Extracted data entries
▼
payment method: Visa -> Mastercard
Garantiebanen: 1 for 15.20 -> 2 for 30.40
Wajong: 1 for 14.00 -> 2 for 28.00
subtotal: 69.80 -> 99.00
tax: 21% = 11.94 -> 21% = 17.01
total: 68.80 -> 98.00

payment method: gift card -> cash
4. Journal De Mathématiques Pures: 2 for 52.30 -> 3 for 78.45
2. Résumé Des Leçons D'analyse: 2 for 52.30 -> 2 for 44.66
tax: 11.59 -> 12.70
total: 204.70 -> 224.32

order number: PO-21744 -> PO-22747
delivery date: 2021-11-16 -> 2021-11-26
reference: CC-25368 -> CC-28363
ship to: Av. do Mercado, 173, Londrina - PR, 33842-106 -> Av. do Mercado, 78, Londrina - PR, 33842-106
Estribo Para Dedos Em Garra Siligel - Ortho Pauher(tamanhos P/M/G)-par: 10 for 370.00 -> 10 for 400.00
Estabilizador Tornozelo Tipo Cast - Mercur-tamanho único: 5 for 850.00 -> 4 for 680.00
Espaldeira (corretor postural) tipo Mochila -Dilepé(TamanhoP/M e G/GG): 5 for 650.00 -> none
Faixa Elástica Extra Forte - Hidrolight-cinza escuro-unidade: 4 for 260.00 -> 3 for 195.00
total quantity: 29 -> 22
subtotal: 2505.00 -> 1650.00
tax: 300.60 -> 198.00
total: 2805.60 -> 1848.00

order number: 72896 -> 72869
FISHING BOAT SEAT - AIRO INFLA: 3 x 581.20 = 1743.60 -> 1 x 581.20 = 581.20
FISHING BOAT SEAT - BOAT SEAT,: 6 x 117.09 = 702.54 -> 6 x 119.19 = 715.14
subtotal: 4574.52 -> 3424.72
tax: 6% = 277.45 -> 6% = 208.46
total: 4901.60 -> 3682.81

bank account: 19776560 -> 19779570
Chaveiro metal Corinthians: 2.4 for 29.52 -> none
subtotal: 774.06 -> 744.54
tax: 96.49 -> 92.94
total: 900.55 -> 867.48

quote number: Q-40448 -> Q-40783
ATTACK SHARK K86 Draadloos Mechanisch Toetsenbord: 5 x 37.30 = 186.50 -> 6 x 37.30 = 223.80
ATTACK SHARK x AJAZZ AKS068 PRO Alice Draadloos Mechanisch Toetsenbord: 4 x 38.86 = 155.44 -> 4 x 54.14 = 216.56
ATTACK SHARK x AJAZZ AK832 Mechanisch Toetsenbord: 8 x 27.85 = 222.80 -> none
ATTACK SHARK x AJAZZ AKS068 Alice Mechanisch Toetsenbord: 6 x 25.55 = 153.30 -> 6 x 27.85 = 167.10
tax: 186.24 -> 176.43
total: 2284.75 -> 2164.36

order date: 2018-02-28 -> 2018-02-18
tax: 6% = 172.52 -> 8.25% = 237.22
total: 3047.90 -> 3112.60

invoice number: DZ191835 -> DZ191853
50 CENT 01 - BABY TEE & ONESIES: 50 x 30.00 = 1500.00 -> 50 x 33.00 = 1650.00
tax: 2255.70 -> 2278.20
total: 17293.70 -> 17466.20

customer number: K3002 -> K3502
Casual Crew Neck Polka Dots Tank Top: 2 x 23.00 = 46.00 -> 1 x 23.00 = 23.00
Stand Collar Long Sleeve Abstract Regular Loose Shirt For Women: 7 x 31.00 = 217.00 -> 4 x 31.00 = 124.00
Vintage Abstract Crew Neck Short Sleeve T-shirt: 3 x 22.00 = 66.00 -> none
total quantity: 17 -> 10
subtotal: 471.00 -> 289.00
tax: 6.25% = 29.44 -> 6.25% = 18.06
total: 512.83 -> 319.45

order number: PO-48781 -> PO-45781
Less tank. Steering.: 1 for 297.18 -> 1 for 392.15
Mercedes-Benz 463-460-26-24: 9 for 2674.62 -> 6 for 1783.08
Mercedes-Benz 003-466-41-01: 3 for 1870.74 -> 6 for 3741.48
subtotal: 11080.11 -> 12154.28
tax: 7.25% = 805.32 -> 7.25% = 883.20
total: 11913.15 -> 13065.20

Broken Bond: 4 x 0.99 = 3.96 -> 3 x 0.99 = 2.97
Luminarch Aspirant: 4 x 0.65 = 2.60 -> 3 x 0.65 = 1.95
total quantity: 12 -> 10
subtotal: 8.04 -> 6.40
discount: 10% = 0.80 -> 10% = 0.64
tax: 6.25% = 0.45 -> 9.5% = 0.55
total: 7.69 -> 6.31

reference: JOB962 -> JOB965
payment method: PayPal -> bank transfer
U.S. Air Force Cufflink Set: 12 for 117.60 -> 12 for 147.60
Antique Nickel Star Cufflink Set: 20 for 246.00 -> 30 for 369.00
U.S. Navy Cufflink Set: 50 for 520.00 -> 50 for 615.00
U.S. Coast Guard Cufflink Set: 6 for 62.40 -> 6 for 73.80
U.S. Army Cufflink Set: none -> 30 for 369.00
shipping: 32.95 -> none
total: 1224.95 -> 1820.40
▲
**Activity**
Reproduce the full set of records precisely.

**Answer section**
payment method: Visa -> Mastercard
Garantiebanen: 1 for 15.20 -> 2 for 30.40
Wajong: 1 for 14.00 -> 2 for 28.00
subtotal: 69.80 -> 99.00
tax: 21% = 11.94 -> 21% = 17.01
total: 68.80 -> 98.00

payment method: gift card -> cash
4. Journal De Mathématiques Pures: 2 for 52.30 -> 3 for 78.45
2. Résumé Des Leçons D'analyse: 2 for 52.30 -> 2 for 44.66
tax: 11.59 -> 12.70
total: 204.70 -> 224.32

order number: PO-21744 -> PO-22747
delivery date: 2021-11-16 -> 2021-11-26
reference: CC-25368 -> CC-28363
ship to: Av. do Mercado, 173, Londrina - PR, 33842-106 -> Av. do Mercado, 78, Londrina - PR, 33842-106
Estribo Para Dedos Em Garra Siligel - Ortho Pauher(tamanhos P/M/G)-par: 10 for 370.00 -> 10 for 400.00
Estabilizador Tornozelo Tipo Cast - Mercur-tamanho único: 5 for 850.00 -> 4 for 680.00
Espaldeira (corretor postural) tipo Mochila -Dilepé(TamanhoP/M e G/GG): 5 for 650.00 -> none
Faixa Elástica Extra Forte - Hidrolight-cinza escuro-unidade: 4 for 260.00 -> 3 for 195.00
total quantity: 29 -> 22
subtotal: 2505.00 -> 1650.00
tax: 300.60 -> 198.00
total: 2805.60 -> 1848.00

order number: 72896 -> 72869
FISHING BOAT SEAT - AIRO INFLA: 3 x 581.20 = 1743.60 -> 1 x 581.20 = 581.20
FISHING BOAT SEAT - BOAT SEAT,: 6 x 117.09 = 702.54 -> 6 x 119.19 = 715.14
subtotal: 4574.52 -> 3424.72
tax: 6% = 277.45 -> 6% = 208.46
total: 4901.60 -> 3682.81

bank account: 19776560 -> 19779570
Chaveiro metal Corinthians: 2.4 for 29.52 -> none
subtotal: 774.06 -> 744.54
tax: 96.49 -> 92.94
total: 900.55 -> 867.48

quote number: Q-40448 -> Q-40783
ATTACK SHARK K86 Draadloos Mechanisch Toetsenbord: 5 x 37.30 = 186.50 -> 6 x 37.30 = 223.80
ATTACK SHARK x AJAZZ AKS068 PRO Alice Draadloos Mechanisch Toetsenbord: 4 x 38.86 = 155.44 -> 4 x 54.14 = 216.56
ATTACK SHARK x AJAZZ AK832 Mechanisch Toetsenbord: 8 x 27.85 = 222.80 -> none
ATTACK SHARK x AJAZZ AKS068 Alice Mechanisch Toetsenbord: 6 x 25.55 = 153.30 -> 6 x 27.85 = 167.10
tax: 186.24 -> 176.43
total: 2284.75 -> 2164.36

order date: 2018-02-28 -> 2018-02-18
tax: 6% = 172.52 -> 8.25% = 237.22
total: 3047.90 -> 3112.60

invoice number: DZ191835 -> DZ191853
50 CENT 01 - BABY TEE & ONESIES: 50 x 30.00 = 1500.00 -> 50 x 33.00 = 1650.00
tax: 2255.70 -> 2278.20
total: 17293.70 -> 17466.20

customer number: K3002 -> K3502
Casual Crew Neck Polka Dots Tank Top: 2 x 23.00 = 46.00 -> 1 x 23.00 = 23.00
Stand Collar Long Sleeve Abstract Regular Loose Shirt For Women: 7 x 31.00 = 217.00 -> 4 x 31.00 = 124.00
Vintage Abstract Crew Neck Short Sleeve T-shirt: 3 x 22.00 = 66.00 -> none
total quantity: 17 -> 10
subtotal: 471.00 -> 289.00
tax: 6.25% = 29.44 -> 6.25% = 18.06
total: 512.83 -> 319.45

order number: PO-48781 -> PO-45781
Less tank. Steering.: 1 for 297.18 -> 1 for 392.15
Mercedes-Benz 463-460-26-24: 9 for 2674.62 -> 6 for 1783.08
Mercedes-Benz 003-466-41-01: 3 for 1870.74 -> 6 for 3741.48
subtotal: 11080.11 -> 12154.28
tax: 7.25% = 805.32 -> 7.25% = 883.20
total: 11913.15 -> 13065.20

Broken Bond: 4 x 0.99 = 3.96 -> 3 x 0.99 = 2.97
Luminarch Aspirant: 4 x 0.65 = 2.60 -> 3 x 0.65 = 1.95
total quantity: 12 -> 10
subtotal: 8.04 -> 6.40
discount: 10% = 0.80 -> 10% = 0.64
tax: 6.25% = 0.45 -> 9.5% = 0.55
total: 7.69 -> 6.31

reference: JOB962 -> JOB965
payment method: PayPal -> bank transfer
U.S. Air Force Cufflink Set: 12 for 117.60 -> 12 for 147.60
Antique Nickel Star Cufflink Set: 20 for 246.00 -> 30 for 369.00
U.S. Navy Cufflink Set: 50 for 520.00 -> 50 for 615.00
U.S. Coast Guard Cufflink Set: 6 for 62.40 -> 6 for 73.80
U.S. Army Cufflink Set: none -> 30 for 369.00
shipping: 32.95 -> none
total: 1224.95 -> 1820.40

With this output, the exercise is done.